Sicuramente la famiglia, mia mamma e ho lasciato mio figlio quando aveva solo due mesi che adesso vive a casa con i miei genitori. Non sono ancora tornato in Senegal, sarei dovuto andare a febbraio, ma poi è successo quello che è successo. Un’altra cosa che mi manca sono proprio i bambini della mia città, vicino a dove abitavo ce n’erano tantissimi, spesso mi fermavo con loro per insegnargli delle cose e per questo mi venivano dietro, stavano sempre con me, mi seguivano fino a casa. Infatti non potevo uscire di casa a mani vuote, portavo sempre delle caramelle o qualcosa da dargli e appena mi vedevano, mi chiedevano “Malick dove vai? Posso venire pure io?”. Questa è una cosa che mi manca tantissimo perché qui in Italia se vedi un bambino per strada non puoi neanche avvicinarti perché c’è molta diffidenza. Al contrario, se un africano esce con suo figlio piccolo tutti si avvicinano e vogliono toccarlo.

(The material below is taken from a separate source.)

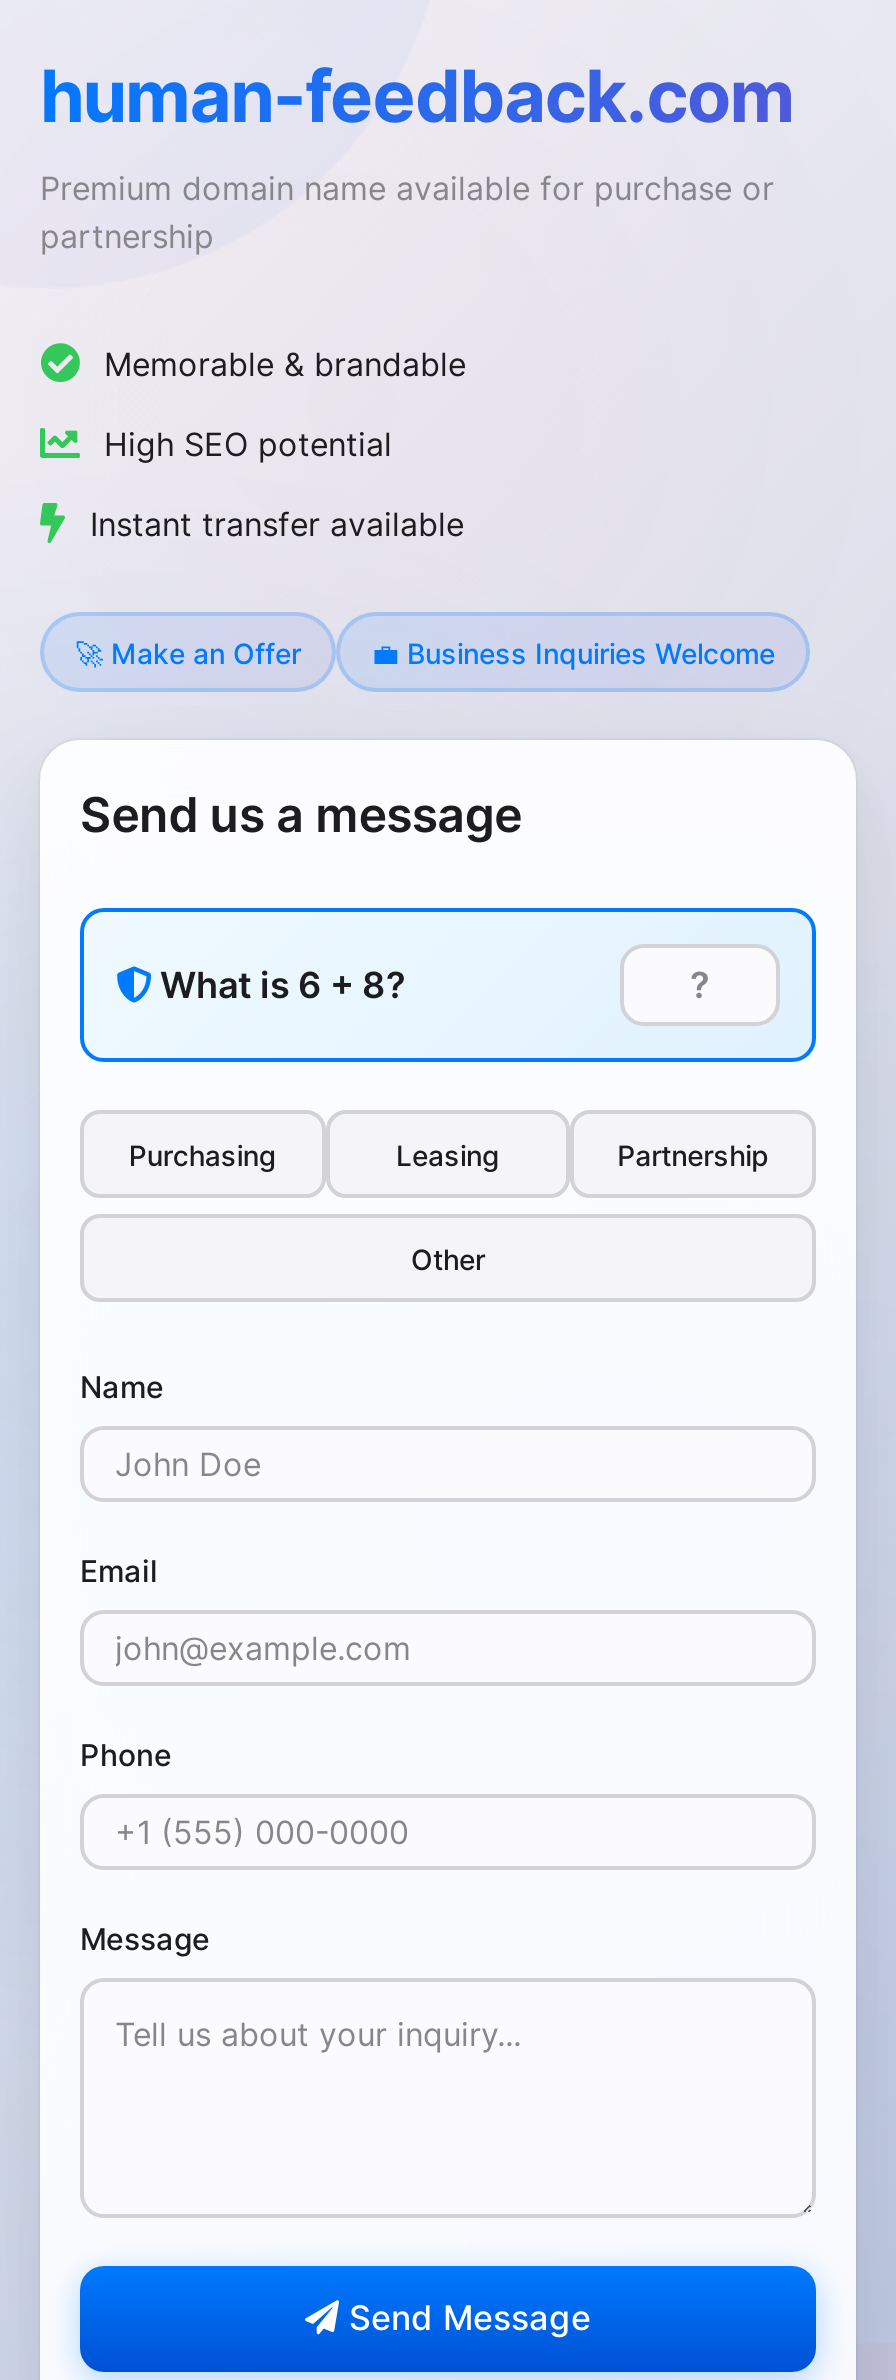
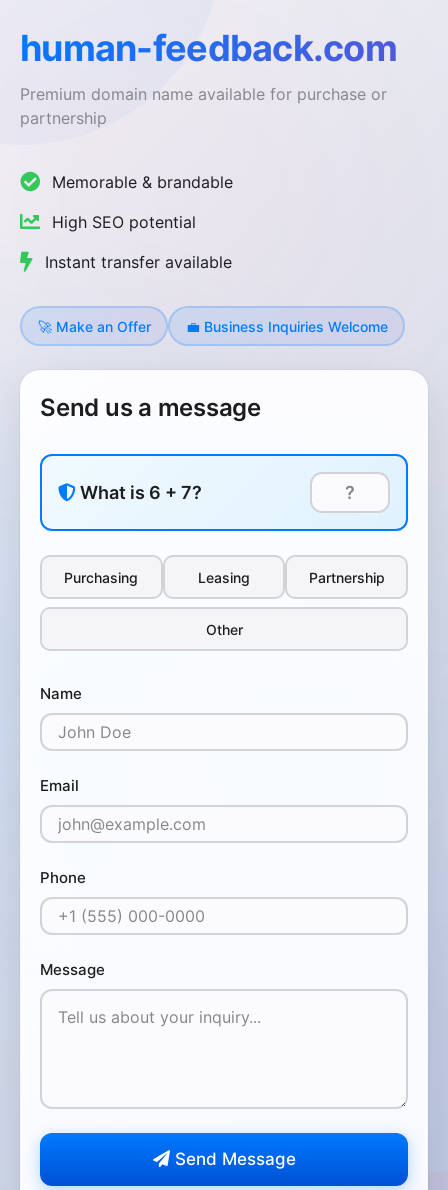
[152,964,406,1006] What is 6 + 8? -> [76,482,202,503] What is 6 + 7?

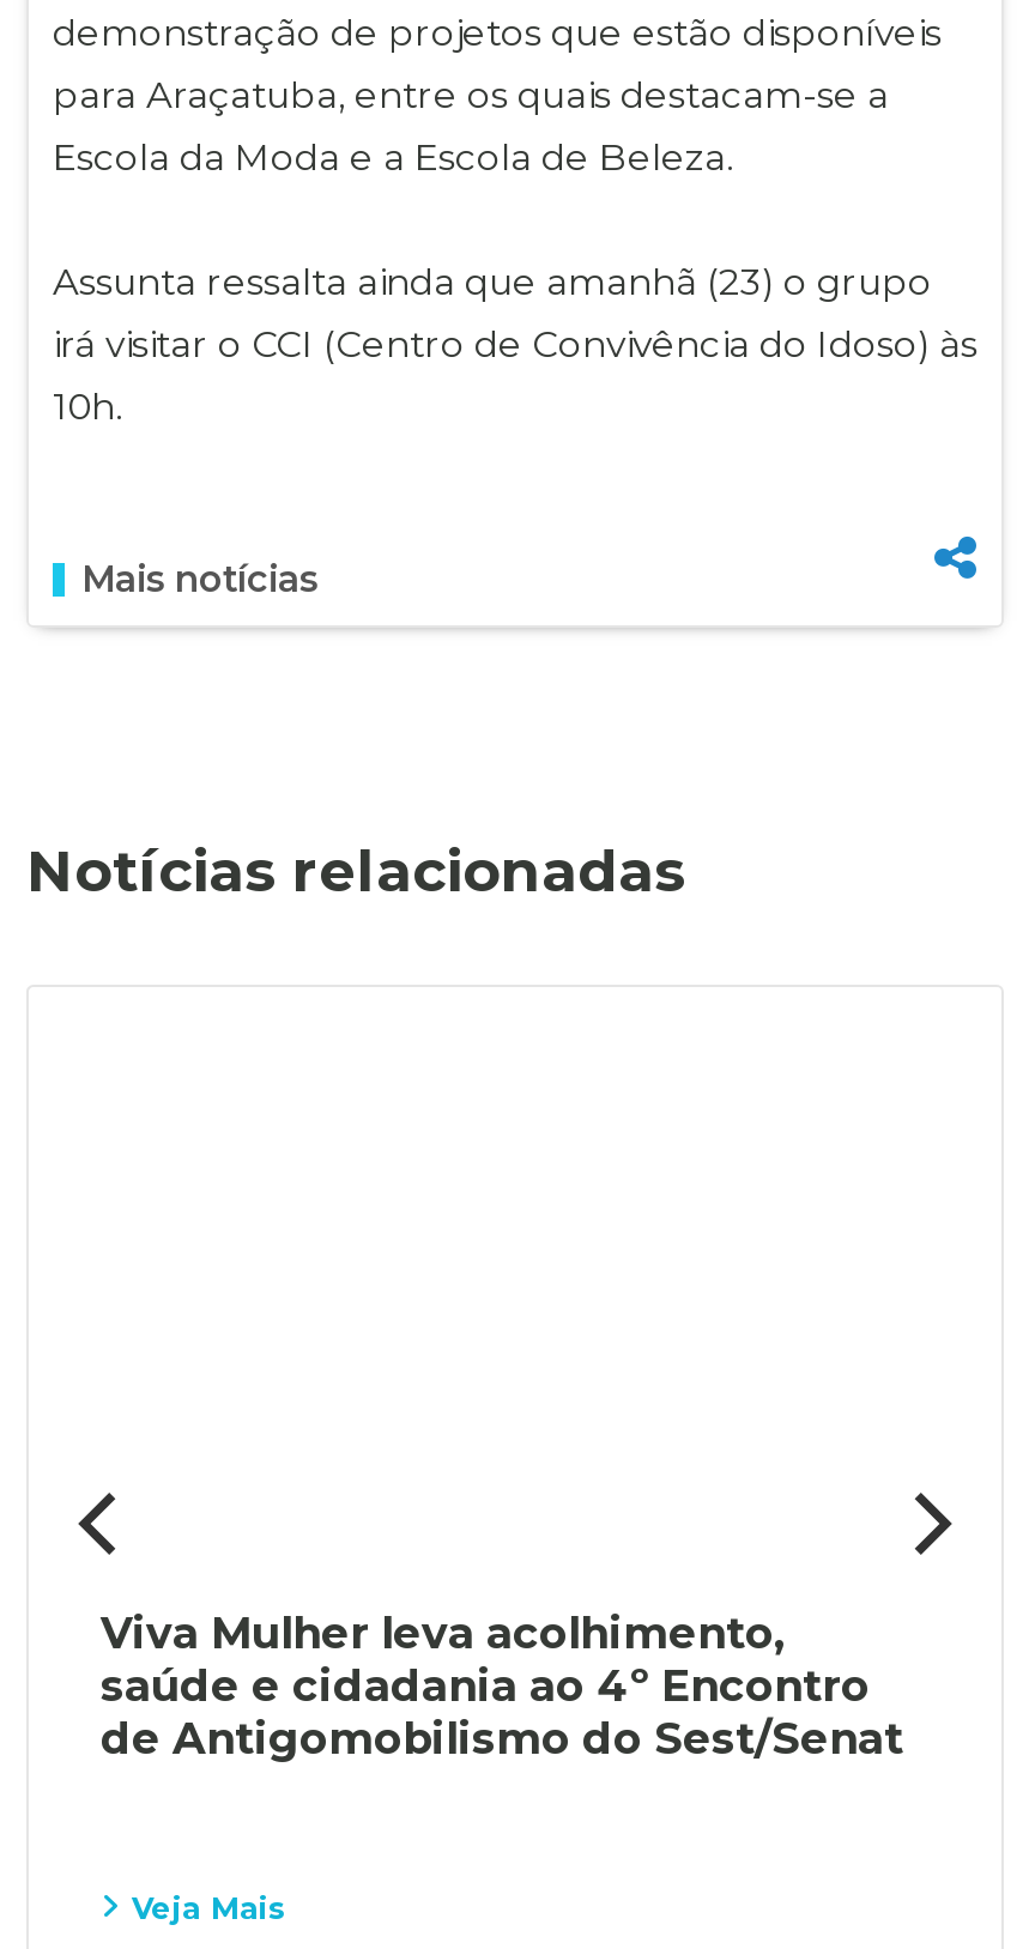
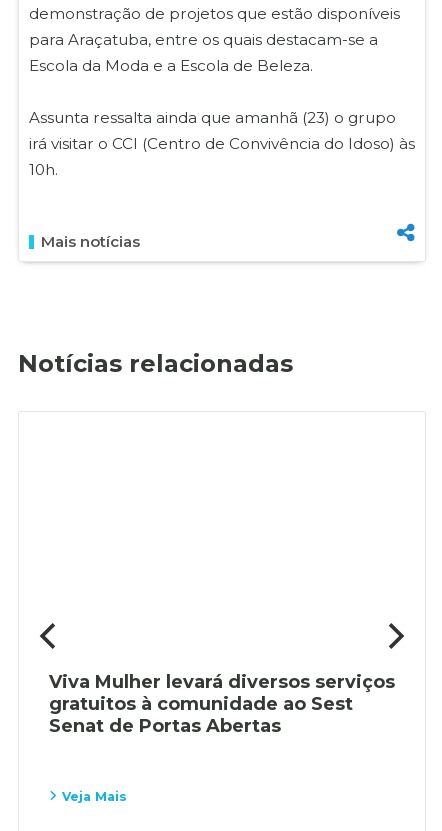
[101,1607,903,1765] Viva Mulher leva acolhimento, | saúde e cidadania ao 4º Encontro | de Antigomobilismo do Sest/Senat -> [49,671,395,737] Viva Mulher levará diversos serviços | gratuitos à comunidade ao Sest | Senat de Portas Abertas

Cosa ti viene in mente quando pensi al Senegal?

Uno dei motivi per cui faccio tanti sacrifici per lavorare è perché ho un grande sogno, quello di aprire una scuola nel villaggio dove sono cresciuto con mia nonna, la madre di mia madre. Mi piace pensare che i bambini, un domani, possono pensare che Malick ha fatto questo per il loro futuro. Questo è il mio grandissimo sogno: finanziare questo progetto per questo villaggio. Così un domani magari anche mio figlio può dire: il mio papà ha fatto questo.